● Assignment:
Every record below should be repeated exactly, with the pictures left out.

++++++++++

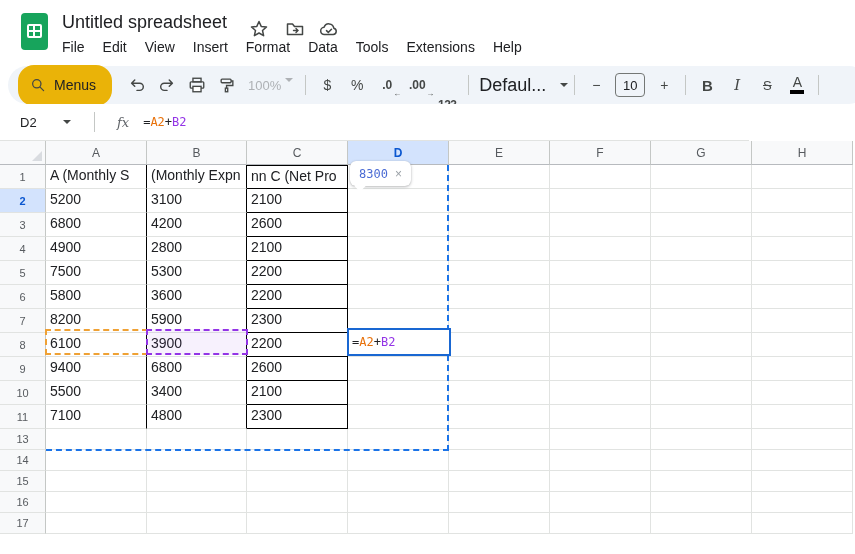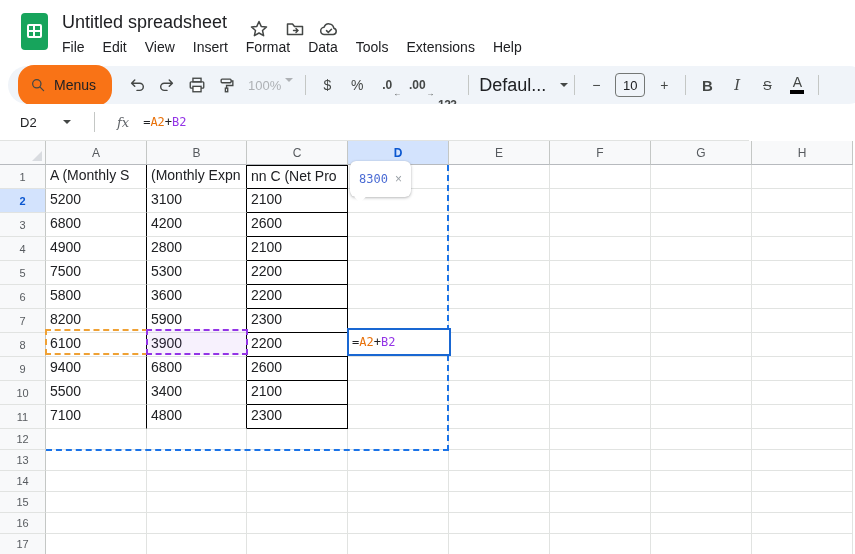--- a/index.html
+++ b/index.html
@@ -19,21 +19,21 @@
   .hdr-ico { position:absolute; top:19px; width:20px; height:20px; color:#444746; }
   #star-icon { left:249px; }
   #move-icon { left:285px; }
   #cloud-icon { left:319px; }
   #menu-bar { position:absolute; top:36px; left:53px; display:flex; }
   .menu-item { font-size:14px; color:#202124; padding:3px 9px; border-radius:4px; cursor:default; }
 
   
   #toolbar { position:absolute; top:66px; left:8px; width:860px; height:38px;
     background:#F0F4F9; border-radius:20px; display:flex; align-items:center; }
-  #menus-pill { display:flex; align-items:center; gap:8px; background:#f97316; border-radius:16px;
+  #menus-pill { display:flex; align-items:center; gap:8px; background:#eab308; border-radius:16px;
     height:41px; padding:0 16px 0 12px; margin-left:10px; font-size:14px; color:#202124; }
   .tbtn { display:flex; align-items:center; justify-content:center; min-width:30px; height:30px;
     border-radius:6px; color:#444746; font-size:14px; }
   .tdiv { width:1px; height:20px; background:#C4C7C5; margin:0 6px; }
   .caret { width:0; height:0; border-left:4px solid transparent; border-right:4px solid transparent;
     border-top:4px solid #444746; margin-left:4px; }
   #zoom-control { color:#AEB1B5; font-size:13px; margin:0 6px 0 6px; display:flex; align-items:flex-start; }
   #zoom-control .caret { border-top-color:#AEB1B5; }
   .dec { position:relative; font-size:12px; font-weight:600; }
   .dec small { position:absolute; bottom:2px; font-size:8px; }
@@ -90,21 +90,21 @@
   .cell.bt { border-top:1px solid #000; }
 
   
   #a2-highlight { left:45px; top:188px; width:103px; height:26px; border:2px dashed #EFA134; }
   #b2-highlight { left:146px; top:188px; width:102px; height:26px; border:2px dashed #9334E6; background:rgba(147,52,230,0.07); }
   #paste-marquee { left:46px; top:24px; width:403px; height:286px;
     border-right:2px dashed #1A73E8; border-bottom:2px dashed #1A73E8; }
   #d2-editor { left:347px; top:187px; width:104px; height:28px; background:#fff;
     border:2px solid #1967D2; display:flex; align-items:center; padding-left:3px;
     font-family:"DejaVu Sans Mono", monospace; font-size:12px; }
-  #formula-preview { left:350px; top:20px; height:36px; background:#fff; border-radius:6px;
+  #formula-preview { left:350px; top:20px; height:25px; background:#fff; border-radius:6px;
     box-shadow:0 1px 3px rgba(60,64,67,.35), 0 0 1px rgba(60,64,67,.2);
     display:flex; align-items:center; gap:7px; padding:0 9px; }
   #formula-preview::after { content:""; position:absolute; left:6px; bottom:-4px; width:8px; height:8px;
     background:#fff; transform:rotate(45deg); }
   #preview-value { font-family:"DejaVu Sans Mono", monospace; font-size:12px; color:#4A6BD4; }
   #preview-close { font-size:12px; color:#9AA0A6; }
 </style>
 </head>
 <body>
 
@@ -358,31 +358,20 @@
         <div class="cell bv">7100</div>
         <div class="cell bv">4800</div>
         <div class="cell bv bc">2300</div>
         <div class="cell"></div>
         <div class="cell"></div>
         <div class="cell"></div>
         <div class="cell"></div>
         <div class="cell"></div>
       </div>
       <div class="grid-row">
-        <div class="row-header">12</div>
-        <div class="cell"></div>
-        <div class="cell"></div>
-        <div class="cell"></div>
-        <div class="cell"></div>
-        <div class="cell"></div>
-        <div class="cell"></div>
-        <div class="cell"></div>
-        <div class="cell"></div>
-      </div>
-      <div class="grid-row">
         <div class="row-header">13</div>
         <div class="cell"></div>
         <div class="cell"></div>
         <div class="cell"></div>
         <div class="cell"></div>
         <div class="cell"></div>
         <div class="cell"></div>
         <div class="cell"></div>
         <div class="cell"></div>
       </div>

++++++++++

● Result of the exercise:
--- a/index.html
+++ b/index.html
@@ -19,21 +19,21 @@
   .hdr-ico { position:absolute; top:19px; width:20px; height:20px; color:#444746; }
   #star-icon { left:249px; }
   #move-icon { left:285px; }
   #cloud-icon { left:319px; }
   #menu-bar { position:absolute; top:36px; left:53px; display:flex; }
   .menu-item { font-size:14px; color:#202124; padding:3px 9px; border-radius:4px; cursor:default; }
 
   
   #toolbar { position:absolute; top:66px; left:8px; width:860px; height:38px;
     background:#F0F4F9; border-radius:20px; display:flex; align-items:center; }
-  #menus-pill { display:flex; align-items:center; gap:8px; background:#f97316; border-radius:16px;
+  #menus-pill { display:flex; align-items:center; gap:8px; background:#eab308; border-radius:16px;
     height:41px; padding:0 16px 0 12px; margin-left:10px; font-size:14px; color:#202124; }
   .tbtn { display:flex; align-items:center; justify-content:center; min-width:30px; height:30px;
     border-radius:6px; color:#444746; font-size:14px; }
   .tdiv { width:1px; height:20px; background:#C4C7C5; margin:0 6px; }
   .caret { width:0; height:0; border-left:4px solid transparent; border-right:4px solid transparent;
     border-top:4px solid #444746; margin-left:4px; }
   #zoom-control { color:#AEB1B5; font-size:13px; margin:0 6px 0 6px; display:flex; align-items:flex-start; }
   #zoom-control .caret { border-top-color:#AEB1B5; }
   .dec { position:relative; font-size:12px; font-weight:600; }
   .dec small { position:absolute; bottom:2px; font-size:8px; }
@@ -90,21 +90,21 @@
   .cell.bt { border-top:1px solid #000; }
 
   
   #a2-highlight { left:45px; top:188px; width:103px; height:26px; border:2px dashed #EFA134; }
   #b2-highlight { left:146px; top:188px; width:102px; height:26px; border:2px dashed #9334E6; background:rgba(147,52,230,0.07); }
   #paste-marquee { left:46px; top:24px; width:403px; height:286px;
     border-right:2px dashed #1A73E8; border-bottom:2px dashed #1A73E8; }
   #d2-editor { left:347px; top:187px; width:104px; height:28px; background:#fff;
     border:2px solid #1967D2; display:flex; align-items:center; padding-left:3px;
     font-family:"DejaVu Sans Mono", monospace; font-size:12px; }
-  #formula-preview { left:350px; top:20px; height:36px; background:#fff; border-radius:6px;
+  #formula-preview { left:350px; top:20px; height:25px; background:#fff; border-radius:6px;
     box-shadow:0 1px 3px rgba(60,64,67,.35), 0 0 1px rgba(60,64,67,.2);
     display:flex; align-items:center; gap:7px; padding:0 9px; }
   #formula-preview::after { content:""; position:absolute; left:6px; bottom:-4px; width:8px; height:8px;
     background:#fff; transform:rotate(45deg); }
   #preview-value { font-family:"DejaVu Sans Mono", monospace; font-size:12px; color:#4A6BD4; }
   #preview-close { font-size:12px; color:#9AA0A6; }
 </style>
 </head>
 <body>
 
@@ -358,31 +358,20 @@
         <div class="cell bv">7100</div>
         <div class="cell bv">4800</div>
         <div class="cell bv bc">2300</div>
         <div class="cell"></div>
         <div class="cell"></div>
         <div class="cell"></div>
         <div class="cell"></div>
         <div class="cell"></div>
       </div>
       <div class="grid-row">
-        <div class="row-header">12</div>
-        <div class="cell"></div>
-        <div class="cell"></div>
-        <div class="cell"></div>
-        <div class="cell"></div>
-        <div class="cell"></div>
-        <div class="cell"></div>
-        <div class="cell"></div>
-        <div class="cell"></div>
-      </div>
-      <div class="grid-row">
         <div class="row-header">13</div>
         <div class="cell"></div>
         <div class="cell"></div>
         <div class="cell"></div>
         <div class="cell"></div>
         <div class="cell"></div>
         <div class="cell"></div>
         <div class="cell"></div>
         <div class="cell"></div>
       </div>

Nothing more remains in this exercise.